Velocity-based models often have this limitation. In such models, agents typically adjust their velocities based on surrounding conditions. Once the initial disturbances (like starting from rest or initial congestions) are overcome, the agents find a sort of “equilibrium” velocity, leading to a smoother flow. This smooth flow may not always accurately represent real-world dynamics, especially in situations with frequent perturbations or inherent unpredictabilities, like human-driven traffic.
Summary#
The model effectively simulates agents that adhere closely to a central path due to the dense distribution of waypoints with small radii.
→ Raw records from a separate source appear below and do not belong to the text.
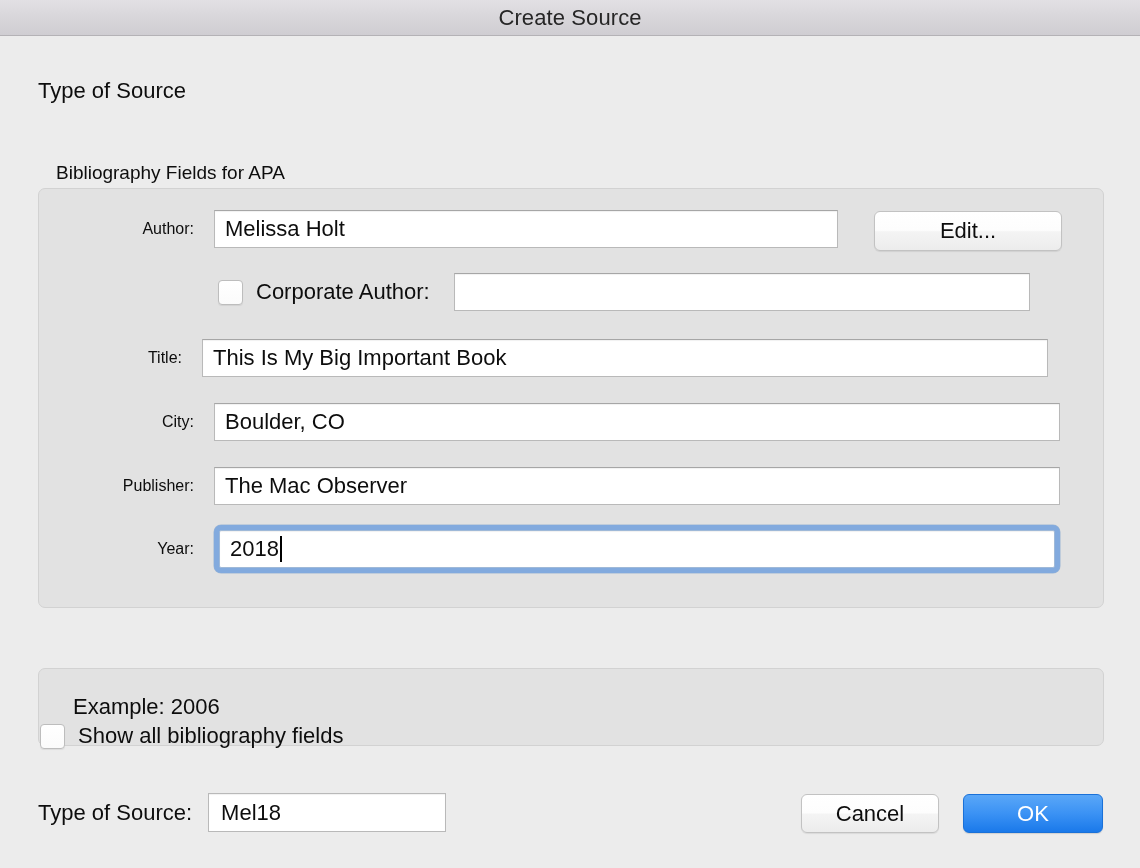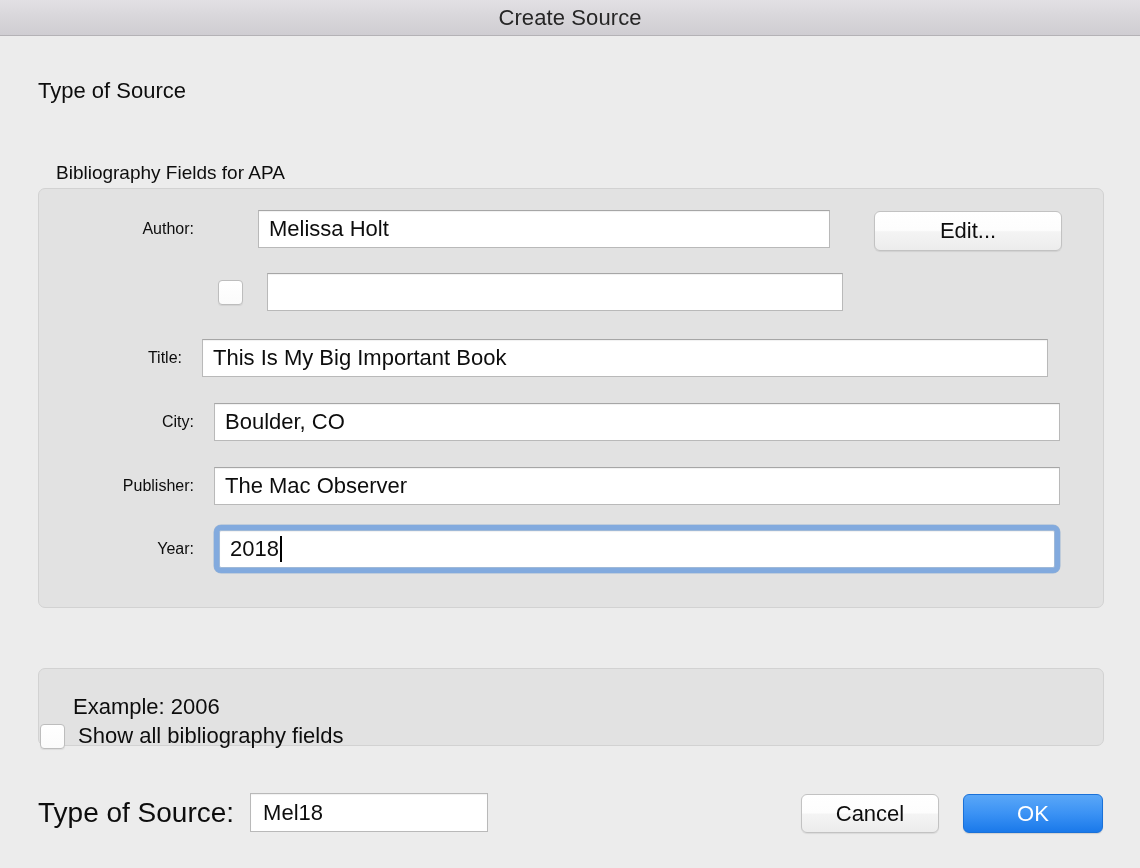"Melissa Holt" #field-author { margin-left: 44px -> none; width: 572px -> 624px }
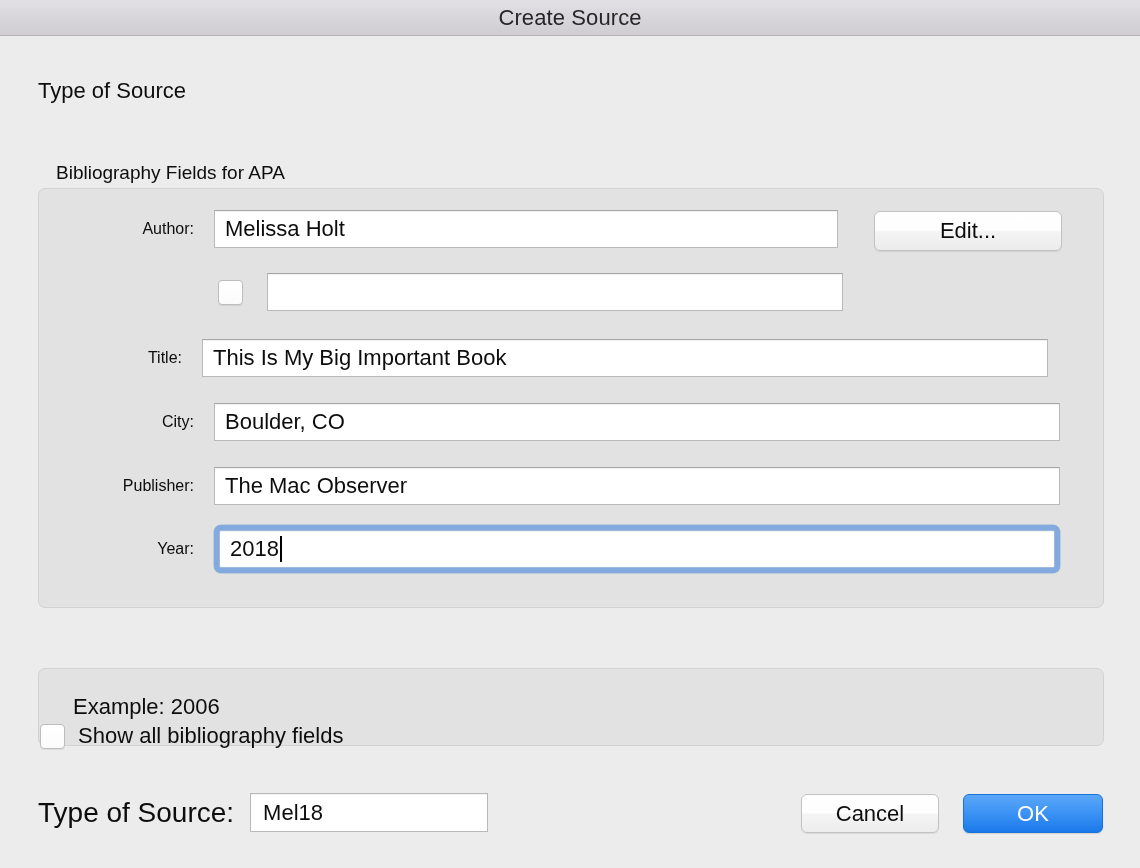"Corporate Author:" span.checkbox-label { html: none -> <span>Corporate Author:</span> }
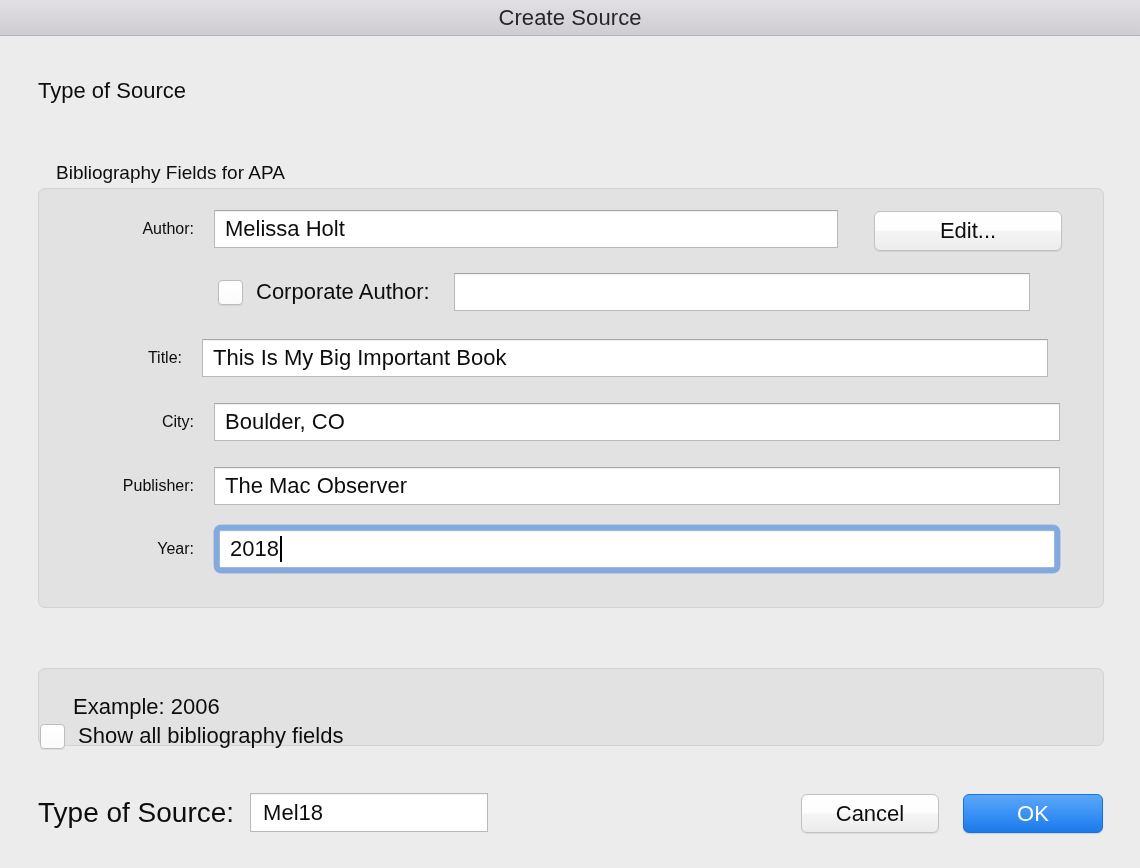"Type of Source:" #bottom-left .blabel { font-size: 28px -> 22px }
However, the disappearance of stop-and-go waves over time highlights a limitation inherent to velocity-based models. Such models may not be suitable for scenarios where persistent stop-and-go dynamics are expected or required. Future iterations of the model may benefit from incorporating additional factors or behaviors to better simulate such dynamics.